To Canada, it was far more important. They had been a group of divided colonies before, and now they were a united people. They were seen as "them Yankees who didn't rebel in time" and now have proven their fierce loyalty. And they had increased their borders and placed a buffer state between them and the US. All in all, the War of 1812 can easily be considered Canada's most important war.


Maine was split on the result. Before they had been a part of Maine, in the US. Now they were part of Canada, in the British Empire. While they had less rights, the British were better at economy and were the most powerful nation on Earth. Many people, particularly in the north, welcomed the British annexation. Others were deeply hateful of the British and tried to get them out through pretest and failed coups.

When they were offered the right to be an anonymous colony, instead of being split between Quebec and New Brunswick, they quickly accepted. Now an independent colony, they could govern as they pleased within the limits of the British law.

Shawnee Confederacy

The Shawnee Confederacy profited the most from the conflict. It had begun to seem as if the Native Americans sere doomed, with no hope for preservation. But now the Native Americans of the mid-west were free! Admittedly they had no idea how to live, (Like white men or the old ways?) but were now protected by law, and the white settlers could approach upon their lands. This proved to be particularly important as the white settlers wiped out the rest of the Natives east of the Mississippi River.

The Shawnee's only main problem were the remaining white settlers.
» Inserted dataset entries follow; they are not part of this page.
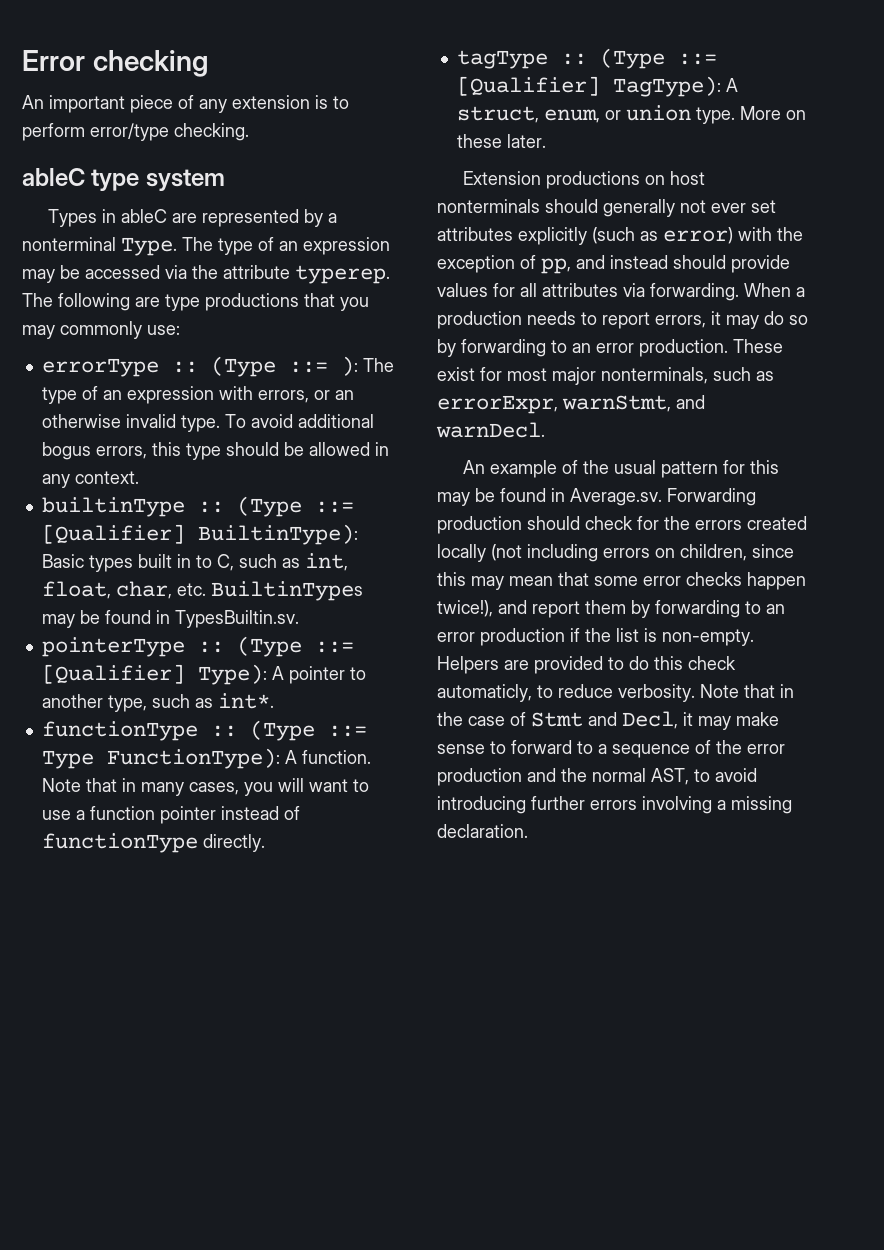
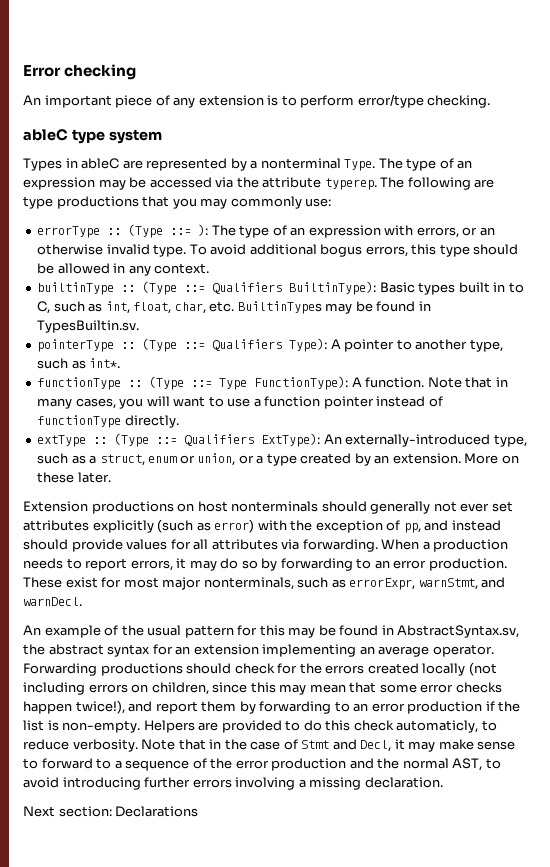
- builtinType :: (Type ::= [Qualifier] BuiltinType): Basic types built in to C, such as int, float, char, etc. BuiltinTypes may be found in TypesBuiltin.sv.
+ builtinType :: (Type ::= Qualifiers BuiltinType): Basic types built in to C, such as int, float, char, etc. BuiltinTypes may be found in TypesBuiltin.sv.
- pointerType :: (Type ::= [Qualifier] Type): A pointer to another type, such as int*.
+ pointerType :: (Type ::= Qualifiers Type): A pointer to another type, such as int*.
- tagType :: (Type ::= [Qualifier] TagType): A struct, enum, or union type.
+ extType :: (Type ::= Qualifiers ExtType): An externally-introduced type, such as a struct, enum or union, or a type created by an extension.
- An example of the usual pattern for this may be found in Average.sv. Forwarding production should check for the errors created locally (not including errors on children, since this may mean that some error checks happen twice!), and report them by forwarding to an error production if the list is non-empty.
+ An example of the usual pattern for this may be found in AbstractSyntax.sv, the abstract syntax for an extension implementing an average operator. Forwarding productions should check for the errors created locally (not including errors on children, since this may mean that some error checks happen twice!), and report them by forwarding to an error production if the list is non-empty.
+ Next section: Declarations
While they numbered less than 50,000, it was too many for the Confederacy to survive as a Native American nation. And so began the Massacre, where over 10,000 non-natives were murdered. More than 30,000 fled and stopped all newcomers from arriving. But a few thousand survived the first year, and that number would shrink to a few dozen in the next few. The Americans were horrified, with Kentucky leading a series of attacks, but they didn't approach upon their land again.


Like most wars of the time, the vast majority of deaths were due to disease and attrition. This was most obvious on the American side, where four times as many had died from non-combat related causes. The British had done much better, taking only about two-thirds to disease. The natives had fared best in this area, although since their numbers were unreported it is uncertain the exact number.

A large number had also been civilians killed in Native American attacks. Even the military suffered large casualties to Native American guerrilla warfare. The British had taken 4600 dead and 3500 wounded total. The Americans had taken 21,800 dead and 5000 wounded. The Native American casualties are once again unknown.